------ Input for this task
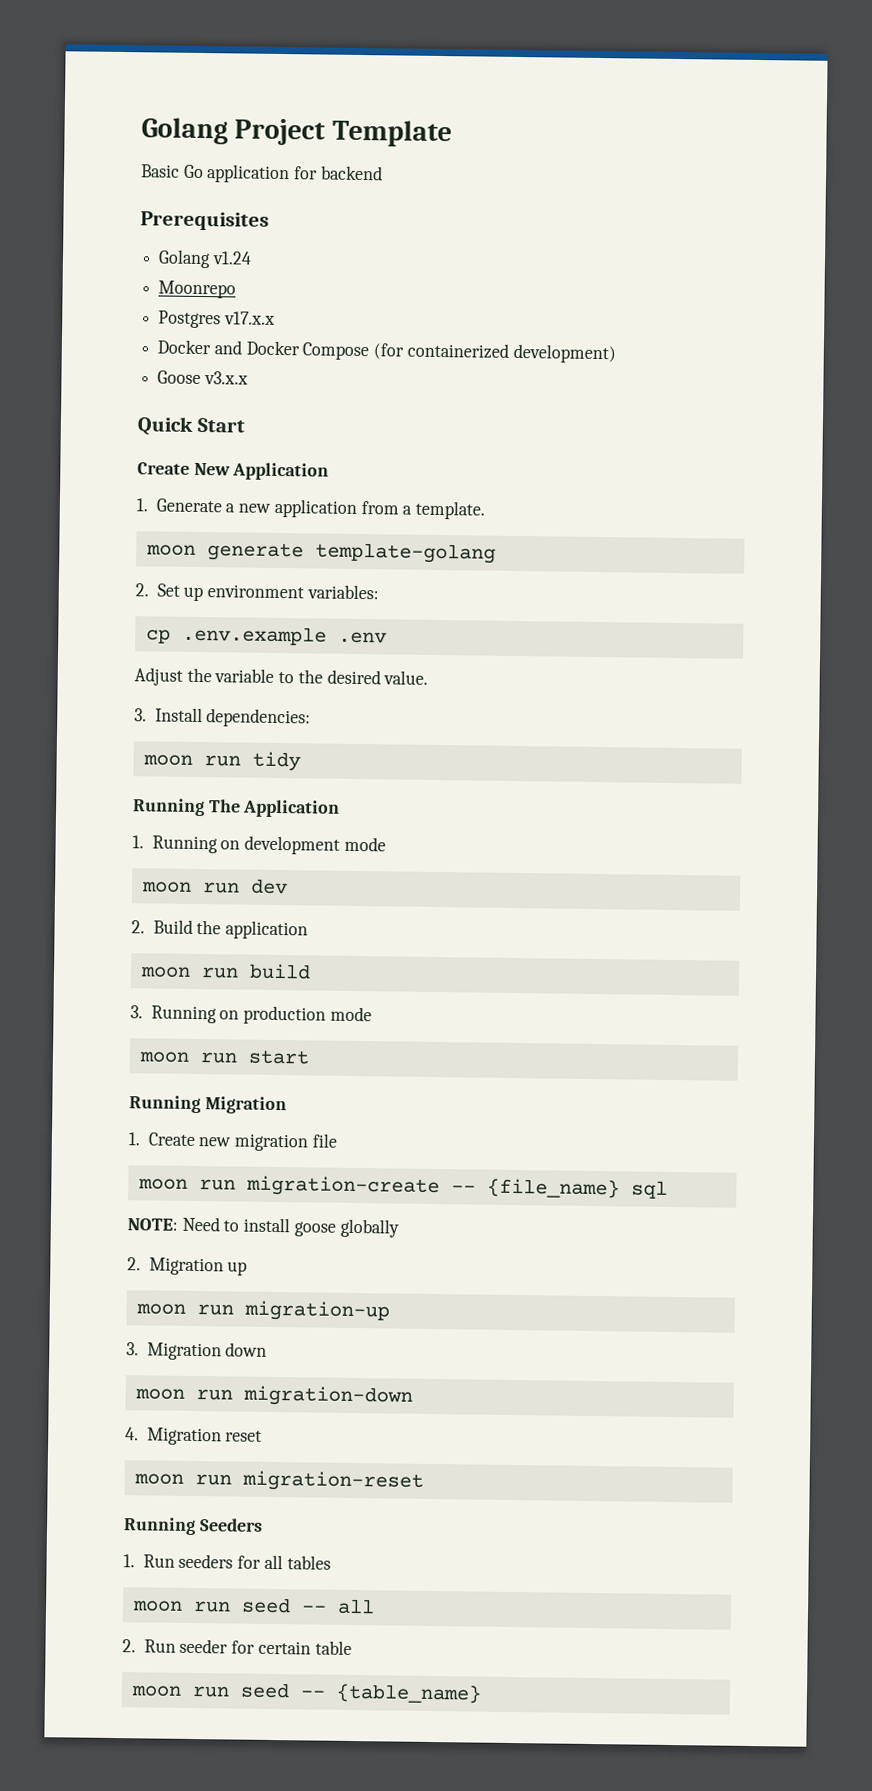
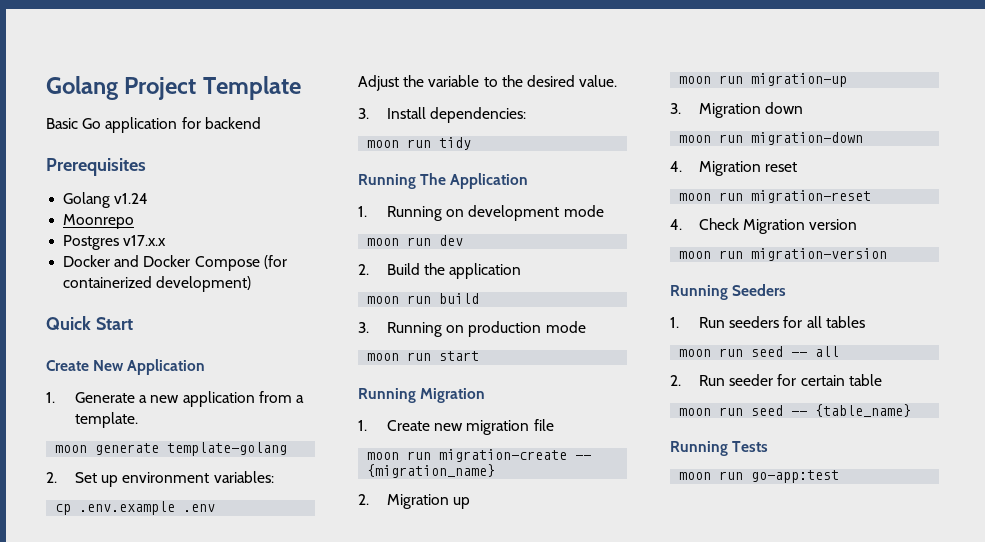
- Goose v3.x.x
- moon run migration-create -- {file_name} sql
- NOTE: Need to install goose globally
+ moon run migration-create -- {migration_name}
+ 4. Check Migration version
+ moon run migration-version
+ Running Tests
+ moon run go-app:test

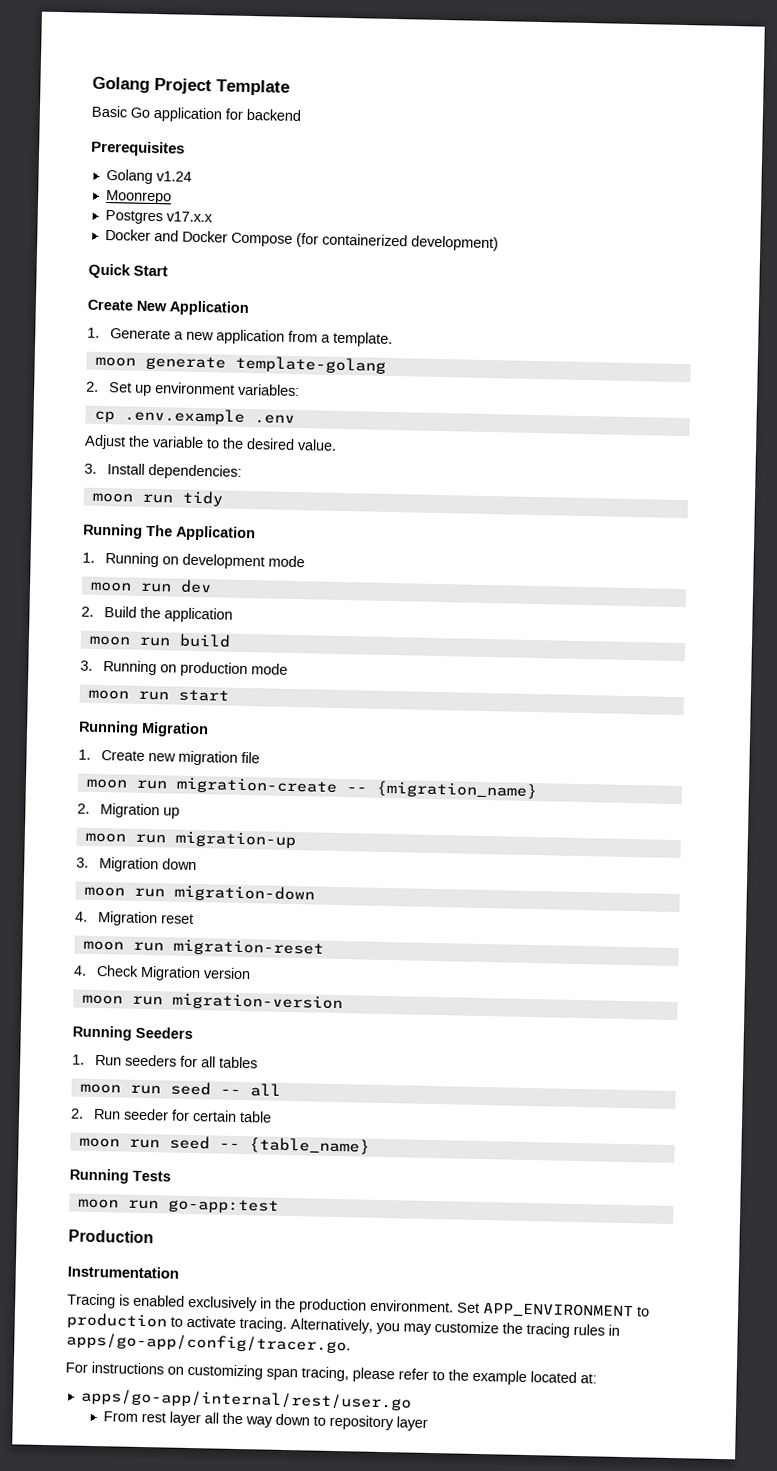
+ Production
+ Instrumentation
+ Tracing is enabled exclusively in the production environment. Set APP_ENVIRONMENT to production to activate tracing. Alternatively, you may customize the tracing rules in apps/go-app/config/tracer.go.
+ For instructions on customizing span tracing, please refer to the example located at:
+ apps/go-app/internal/rest/user.go
+ From rest layer all the way down to repository layer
------------
How to complete this task
Please print the material exactly as given above, omitting the pictures.

Written response
- Goose v3.x.x
- moon run migration-create -- {file_name} sql
- NOTE: Need to install goose globally
+ moon run migration-create -- {migration_name}
+ 4. Check Migration version
+ moon run migration-version
+ Running Tests
+ moon run go-app:test

+ Production
+ Instrumentation
+ Tracing is enabled exclusively in the production environment. Set APP_ENVIRONMENT to production to activate tracing. Alternatively, you may customize the tracing rules in apps/go-app/config/tracer.go.
+ For instructions on customizing span tracing, please refer to the example located at:
+ apps/go-app/internal/rest/user.go
+ From rest layer all the way down to repository layer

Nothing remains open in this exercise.